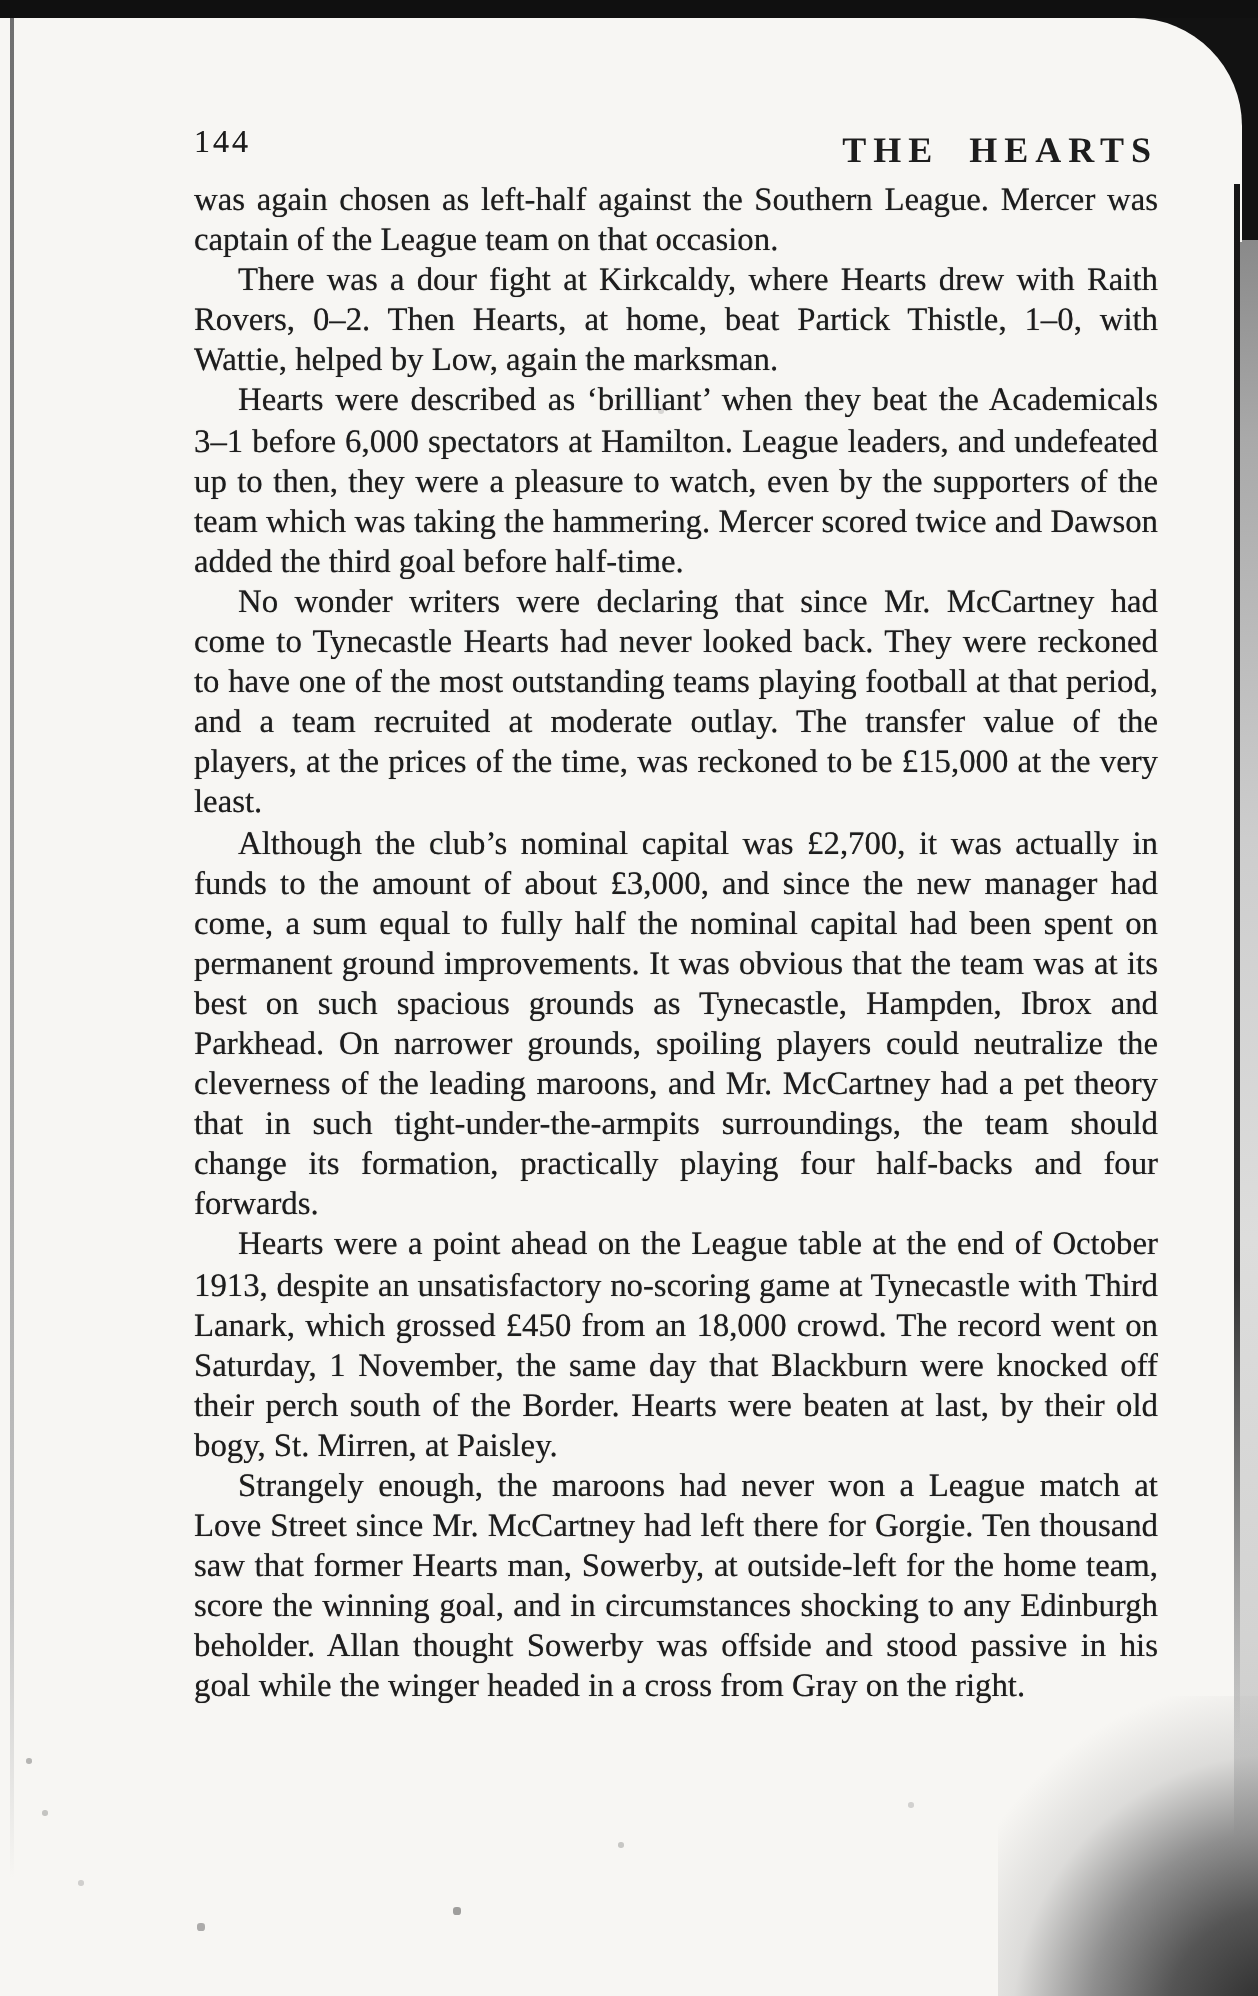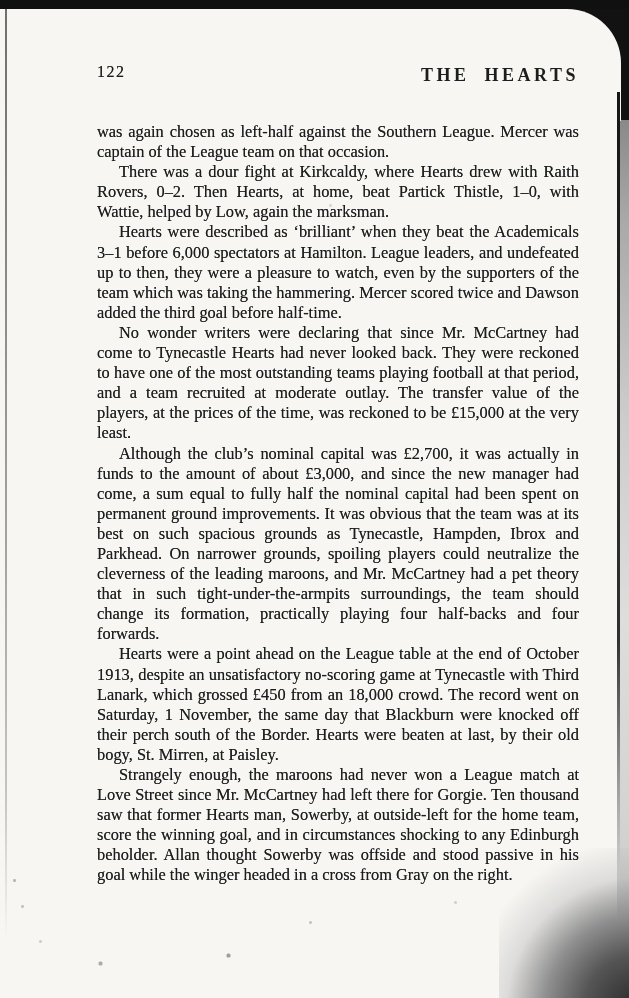"122" span.page-number { text: 122 -> 144 }
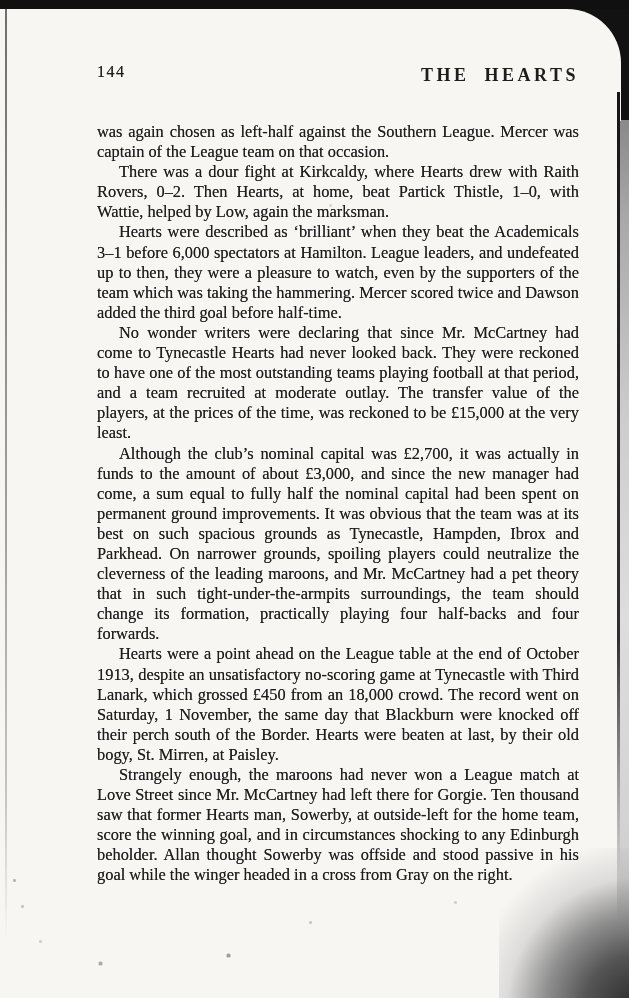"was again chosen as left-half" .text-body { margin-top: 32px -> none }
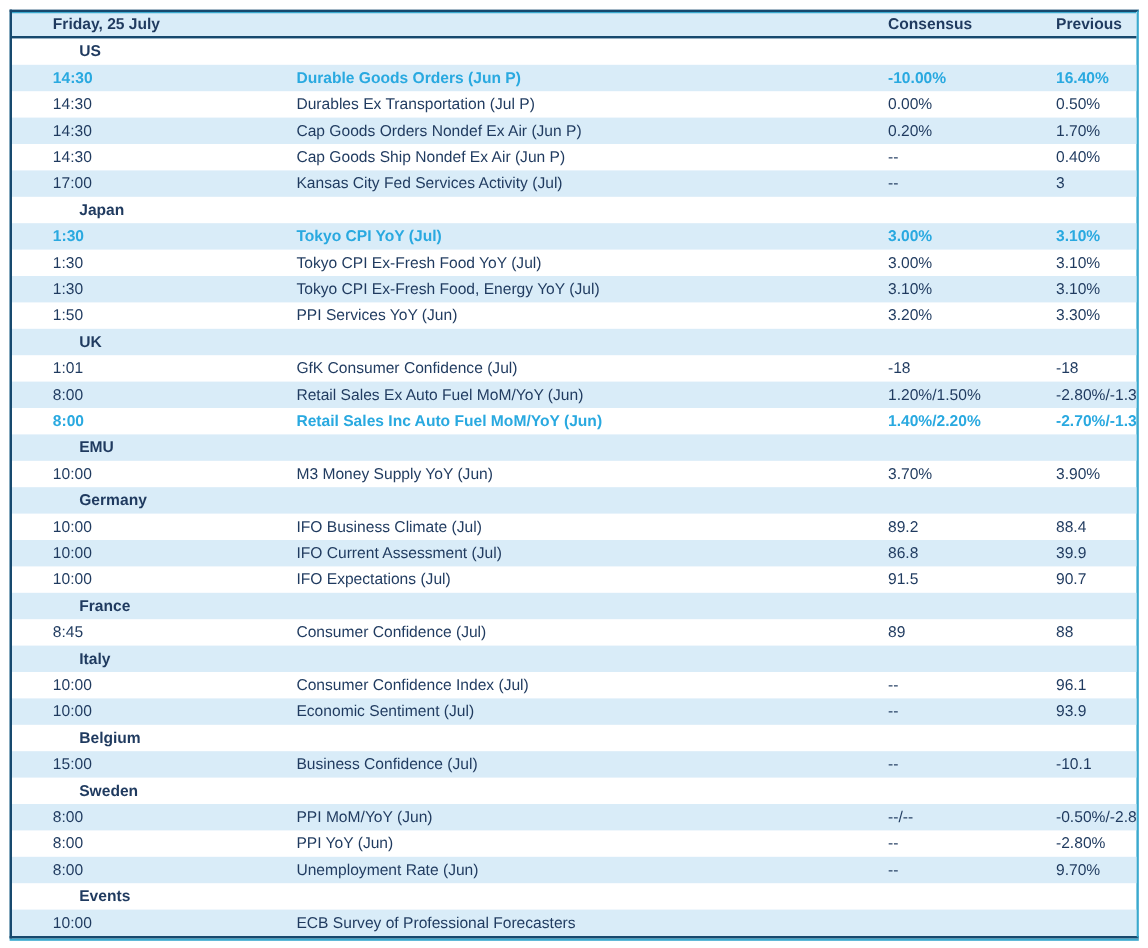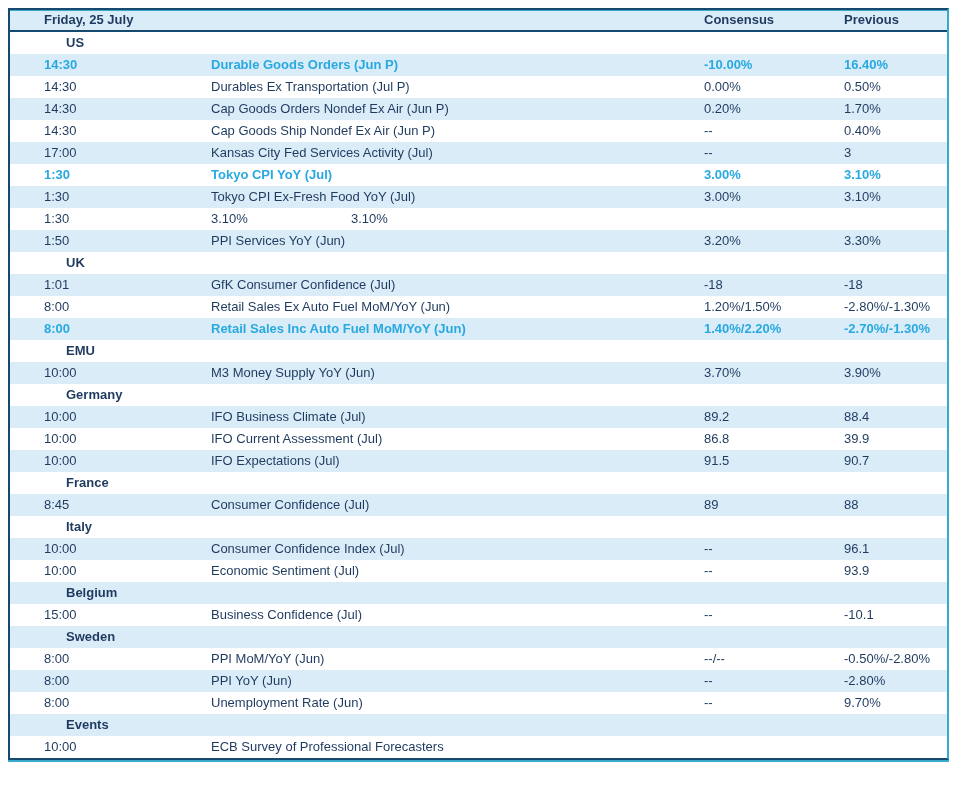"Durable Goods Orders (Jun P)" .c-event { margin-left: none -> 36px }
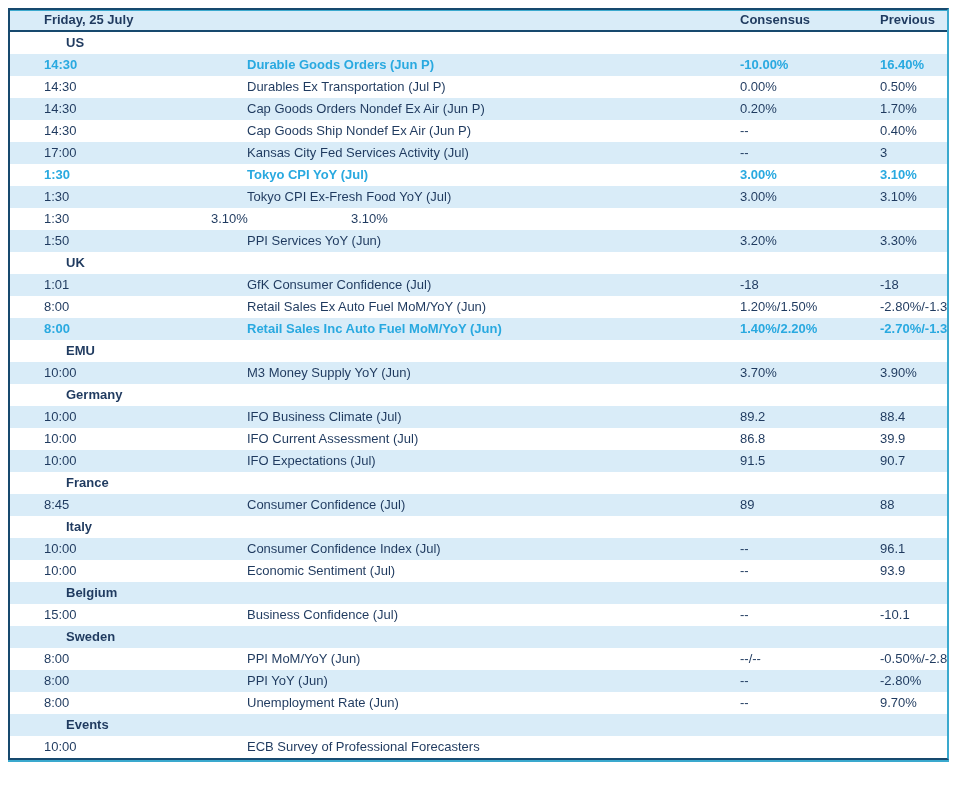"Japan" div.row { html: none -> <div> <div>Japan</div> </div> }
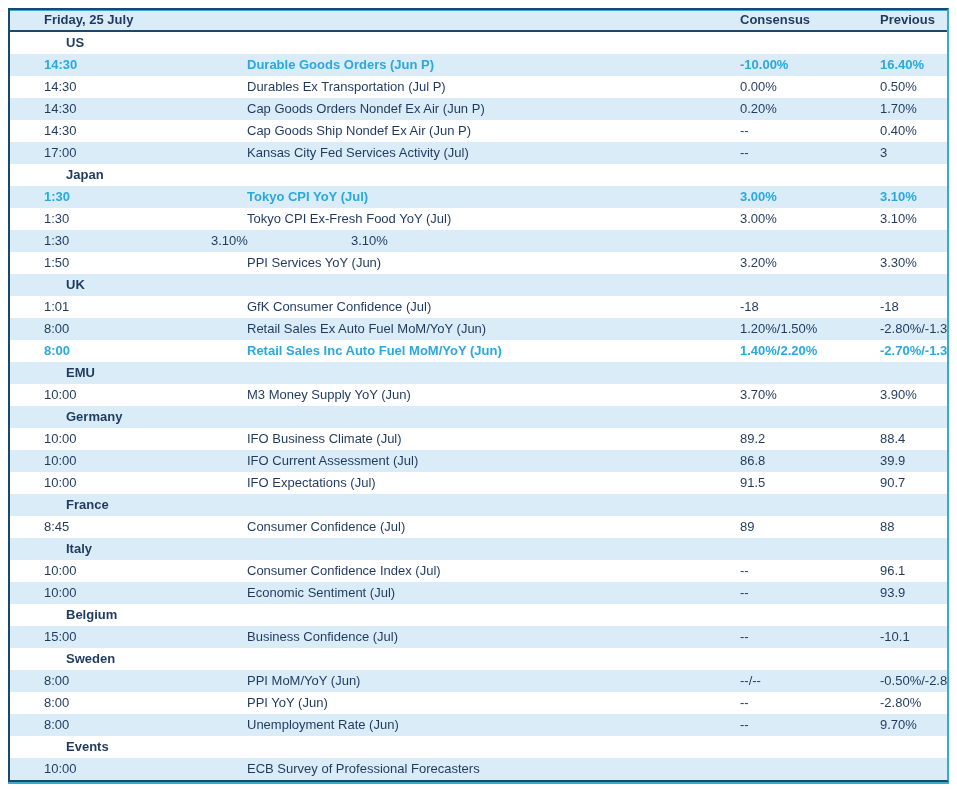"Tokyo CPI Ex-Fresh Food, Energy" div.c-event { html: none -> <div>Tokyo CPI Ex-Fresh Food, Energy YoY (Jul)</div> }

• • • •

**WHAT YOU NEED TO DO**
Quote exactly, and only, the lines from the line containing "Goods Orders (Jun" through the final line of the records above, both included, omitting any pictures.

**YOUR SOLUTION**
"Durable Goods Orders (Jun P)" .c-event { margin-left: none -> 36px }
"Japan" div.row { html: none -> <div> <div>Japan</div> </div> }
"Tokyo CPI Ex-Fresh Food, Energy" div.c-event { html: none -> <div>Tokyo CPI Ex-Fresh Food, Energy YoY (Jul)</div> }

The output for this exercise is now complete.